(Edit tracking data)
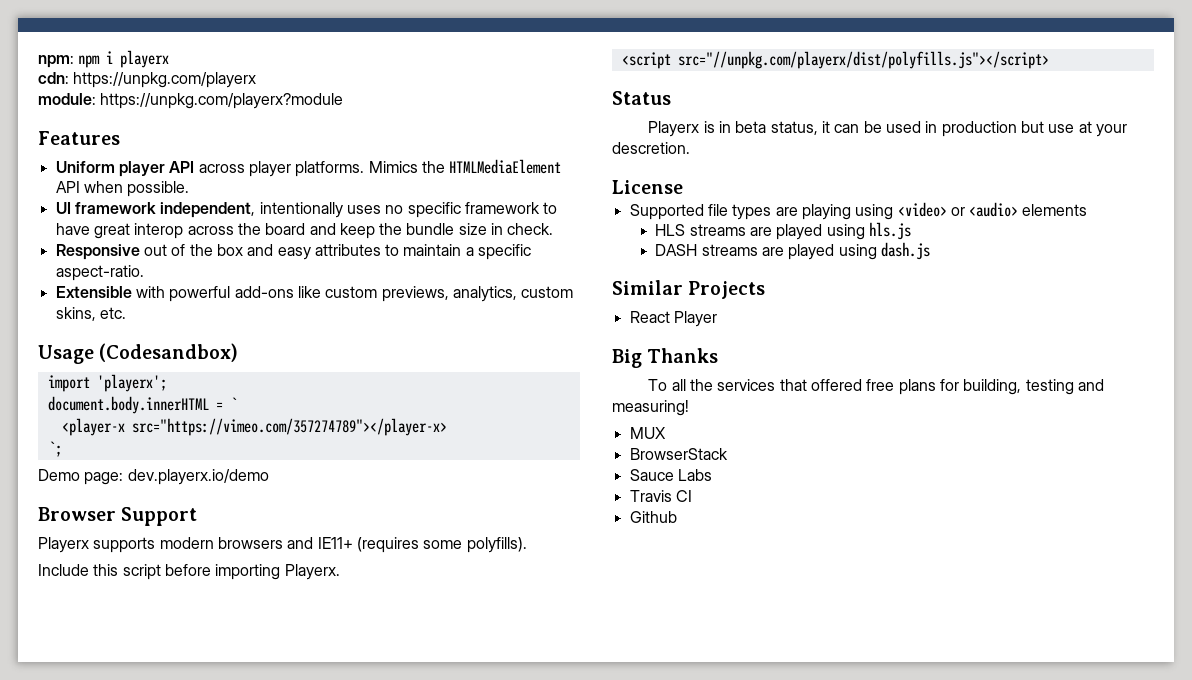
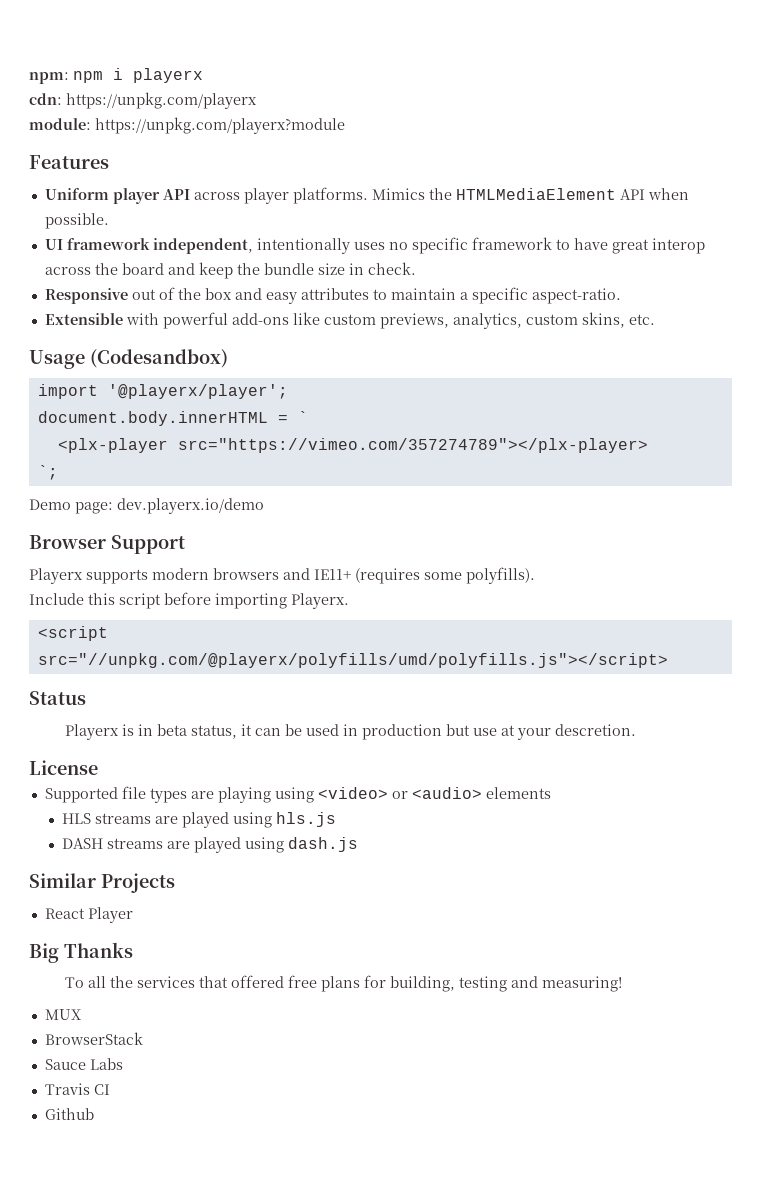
[96,374,167,392] 'playerx'; -> [107,384,288,399] '@playerx/player';
[61,418,447,436] <player-x src="https://vimeo.com/357274789"></player-x> -> [57,438,648,453] <plx-player src="https://vimeo.com/357274789"></plx-player>
[677,51,1049,69] src="//unpkg.com/playerx/dist/polyfills.js"></script> -> [37,653,668,668] src="//unpkg.com/@playerx/polyfills/umd/polyfills.js"></script>

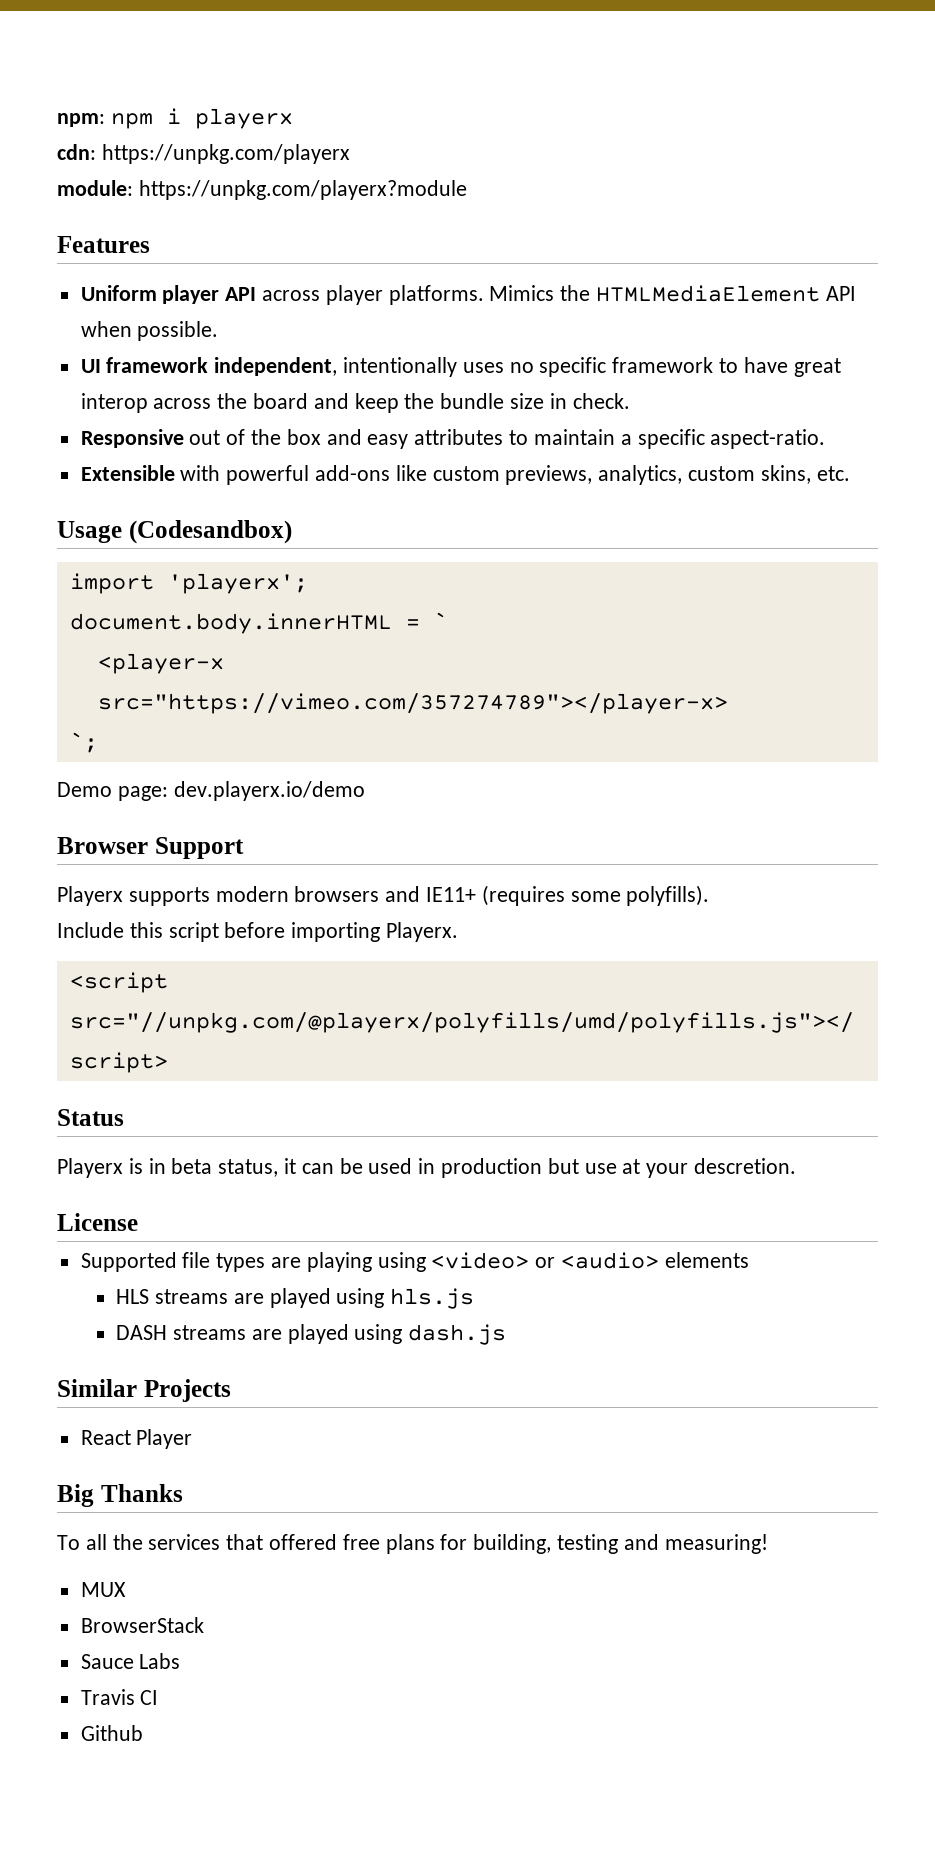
[107,384,288,399] '@playerx/player'; -> [167,573,308,594] 'playerx';
[57,438,648,453] <plx-player src="https://vimeo.com/357274789"></plx-player> -> [97,653,224,674] [97,693,728,714] <player-x src="https://vimeo.com/357274789"></player-x>

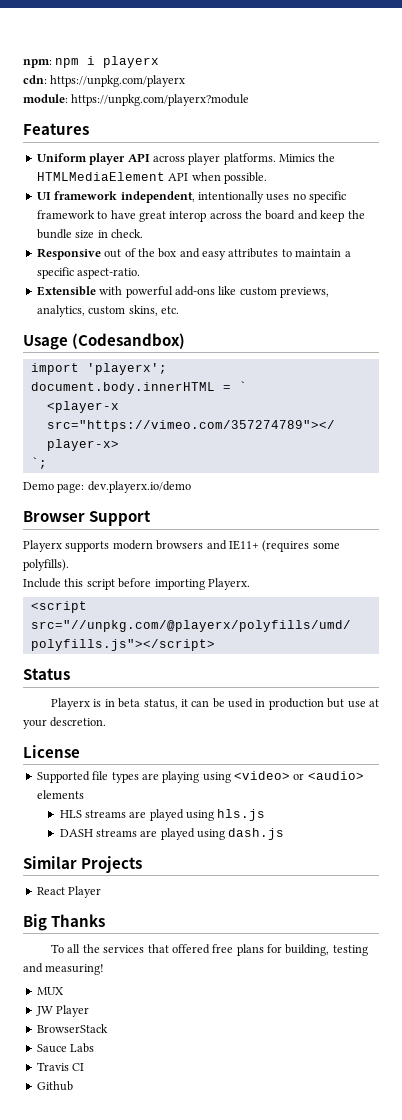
(126, 1589) none -> [35,1005,90,1017] // JW Player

EXERCISE INSTRUCTIONS
A word-for-word copy is required of the lines above from the line with "-> [57,438,648,453] <plx-player" through the last line of the data; no other lines and no pictures belong in it.

EXPECTED ANSWER
[61,418,447,436] <player-x src="https://vimeo.com/357274789"></player-x> -> [57,438,648,453] <plx-player src="https://vimeo.com/357274789"></plx-player>
[677,51,1049,69] src="//unpkg.com/playerx/dist/polyfills.js"></script> -> [37,653,668,668] src="//unpkg.com/@playerx/polyfills/umd/polyfills.js"></script>

[107,384,288,399] '@playerx/player'; -> [167,573,308,594] 'playerx';
[57,438,648,453] <plx-player src="https://vimeo.com/357274789"></plx-player> -> [97,653,224,674] [97,693,728,714] <player-x src="https://vimeo.com/357274789"></player-x>

(126, 1589) none -> [35,1005,90,1017] // JW Player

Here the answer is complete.